An even bigger choke came courtesy of Clifford Robinson, who set a new low in his two-decade history of playoff disappointments when he earned a five game suspension before Game 3 for violating the league’s drug policy. Already faced with a comically thin bench, the Nets had to turn to 10-day contract afterthought John Thomas as the primary frontcourt sub, with predictable results – he contributed just a single point in 16 minutes of inaction.

Had Robinson spent more time supporting the Nets’ cause and less supporting the Jamaican economy, it also would have eased the strain on the rest of the Nets’ frontcourt. Jason Collins would have used his six fouls against Shaquille O’Neal more liberally had a capable replacement been in reserve. And certainly, the Lamond Murray experiment – putting the jump-shooting specialist at power forward for large chunks of the second half in Game 4 – would never have seen the light of day with Robinson in the fold.

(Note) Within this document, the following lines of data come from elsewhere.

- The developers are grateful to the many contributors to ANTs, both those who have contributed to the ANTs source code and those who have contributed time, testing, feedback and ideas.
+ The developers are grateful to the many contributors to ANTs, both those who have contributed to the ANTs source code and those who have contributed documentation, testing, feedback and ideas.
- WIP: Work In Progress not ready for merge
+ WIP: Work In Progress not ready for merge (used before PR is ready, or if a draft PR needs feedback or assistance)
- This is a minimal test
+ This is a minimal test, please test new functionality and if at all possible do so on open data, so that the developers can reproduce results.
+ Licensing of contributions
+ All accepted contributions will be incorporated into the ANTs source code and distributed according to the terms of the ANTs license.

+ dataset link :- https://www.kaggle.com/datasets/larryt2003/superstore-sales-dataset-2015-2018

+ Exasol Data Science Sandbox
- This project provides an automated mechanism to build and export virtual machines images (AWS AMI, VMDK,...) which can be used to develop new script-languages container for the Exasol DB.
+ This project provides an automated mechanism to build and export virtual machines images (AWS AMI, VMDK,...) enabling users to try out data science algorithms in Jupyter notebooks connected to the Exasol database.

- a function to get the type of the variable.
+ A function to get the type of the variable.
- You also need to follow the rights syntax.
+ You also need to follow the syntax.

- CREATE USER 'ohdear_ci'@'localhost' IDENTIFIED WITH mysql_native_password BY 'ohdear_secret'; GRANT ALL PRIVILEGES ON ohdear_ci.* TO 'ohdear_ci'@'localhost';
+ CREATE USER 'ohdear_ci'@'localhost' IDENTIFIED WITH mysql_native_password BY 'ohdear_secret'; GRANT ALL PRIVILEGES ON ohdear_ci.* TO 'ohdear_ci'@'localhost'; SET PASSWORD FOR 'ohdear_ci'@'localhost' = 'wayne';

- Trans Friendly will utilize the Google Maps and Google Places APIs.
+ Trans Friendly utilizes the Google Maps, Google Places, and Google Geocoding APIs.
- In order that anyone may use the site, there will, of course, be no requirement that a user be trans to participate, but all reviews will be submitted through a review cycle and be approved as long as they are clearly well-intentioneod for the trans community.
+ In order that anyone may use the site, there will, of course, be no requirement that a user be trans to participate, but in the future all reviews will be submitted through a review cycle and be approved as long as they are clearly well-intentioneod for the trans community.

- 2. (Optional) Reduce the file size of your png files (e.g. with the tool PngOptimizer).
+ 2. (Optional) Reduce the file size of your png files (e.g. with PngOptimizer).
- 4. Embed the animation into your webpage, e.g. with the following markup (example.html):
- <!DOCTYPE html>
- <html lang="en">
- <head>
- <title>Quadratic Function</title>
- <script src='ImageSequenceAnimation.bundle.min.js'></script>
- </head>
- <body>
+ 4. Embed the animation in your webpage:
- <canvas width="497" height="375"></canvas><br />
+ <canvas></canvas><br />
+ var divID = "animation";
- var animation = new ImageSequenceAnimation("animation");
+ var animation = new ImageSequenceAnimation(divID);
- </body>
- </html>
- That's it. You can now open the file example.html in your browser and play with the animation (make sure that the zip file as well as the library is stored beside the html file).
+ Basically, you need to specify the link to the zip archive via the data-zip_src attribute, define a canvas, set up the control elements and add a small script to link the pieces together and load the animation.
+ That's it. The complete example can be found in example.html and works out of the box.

Before we close the book on a forgettable weekend in the swamp, let’s also give some kudos to Miami head man Pat Riley. One reason the Heat defended so much better in the fourth quarters of Games 3 and 4 is because he turned to two veteran defenders off his bench, James Posey and Gary Payton. The duo combined to force four Nets’ turnovers in a crucial five-possession sequence late in Game 3, and their defense was a huge reason the Heat slammed the door again in Game 4. In particular, Posey’s presence took away the blow-bys that Jefferson was getting any time he wanted against Antoine Walker, and that allowed his teammates to focus their efforts on helping against Carter.

With Riley having made the crucial adjustment, it’s hard to imagine what Lawrence Frank can do to change the outcome in Tueday’s Game 5. With Robinson suspended, he doesn’t have many cards to play, and most of them are threes and fours in the off-suit. The Nets’ bench is horrible, so there’s little chance of the kind of dramatic lineup switch that allowed Dallas to get the upper hand on San Antonio this weekend.

Thus, if the Nets are to extend their season, it will come down to the same core players making the shots they spent all weekend missing.

***

Of course, the Nets aren’t the only big basketball story in the area this weekend. Word out of Madison Square Garden is that the Knicks are negotiating to buy out the remaining four years on coach Larry Brown’s contract.

You can hardly argue with the logic. I thought hiring Brown for this team was the wrong move from the get-go, mostly because its roster lacked the strong defenders, wily veterans, and deferential point guards that Brown prefers. And in the wake of a season in which Brown basically lost the team, it was hard to imagine his coming back and trying to coach the same group again next season.

Here’s the shocking part, though: The rumored replacement is none other than team president Isiah Thomas, who apparently impressed himself in the job interview. From the perspective of ownership, there’s actually some cleverness to this maneuver. Hiring Thomas saves them the contract of a new coach, which makes swallowing the more than $40 million remaining on Brown’s deal slightly more appetizing.

And who better to coach this team than Thomas? The one thing that’s become abundantly clear during the past two seasons is that most of the players were far more loyal to Thomas than to whoever coached them. Were Thomas to be directly responsible on a day-to-day basis, those players – notably Stephon Marbury – could no longer count on having management’s support if they get in a spat with the coach.

Such a move increases the player’s accountability, but it also increases Thomas’s. No longer could he blame the coaches for the failures of his ill-chosen roster or hide from the press for weeks at a time during losing streaks. As such, it could bring the Knicks one step closer to a Moment of Clarity, when MSG’s brass finally discovers its chosen emperor isn’t wearing any clothes and brings in a real general manager.

That’s probably the best that can be said for replacing Brown with Thomas. It means the end for Thomas may be drawing closer, and that the team might be a little less dysfunctional in the mean time. But at this point, Knicks fans will take a silver lining any way they can get it.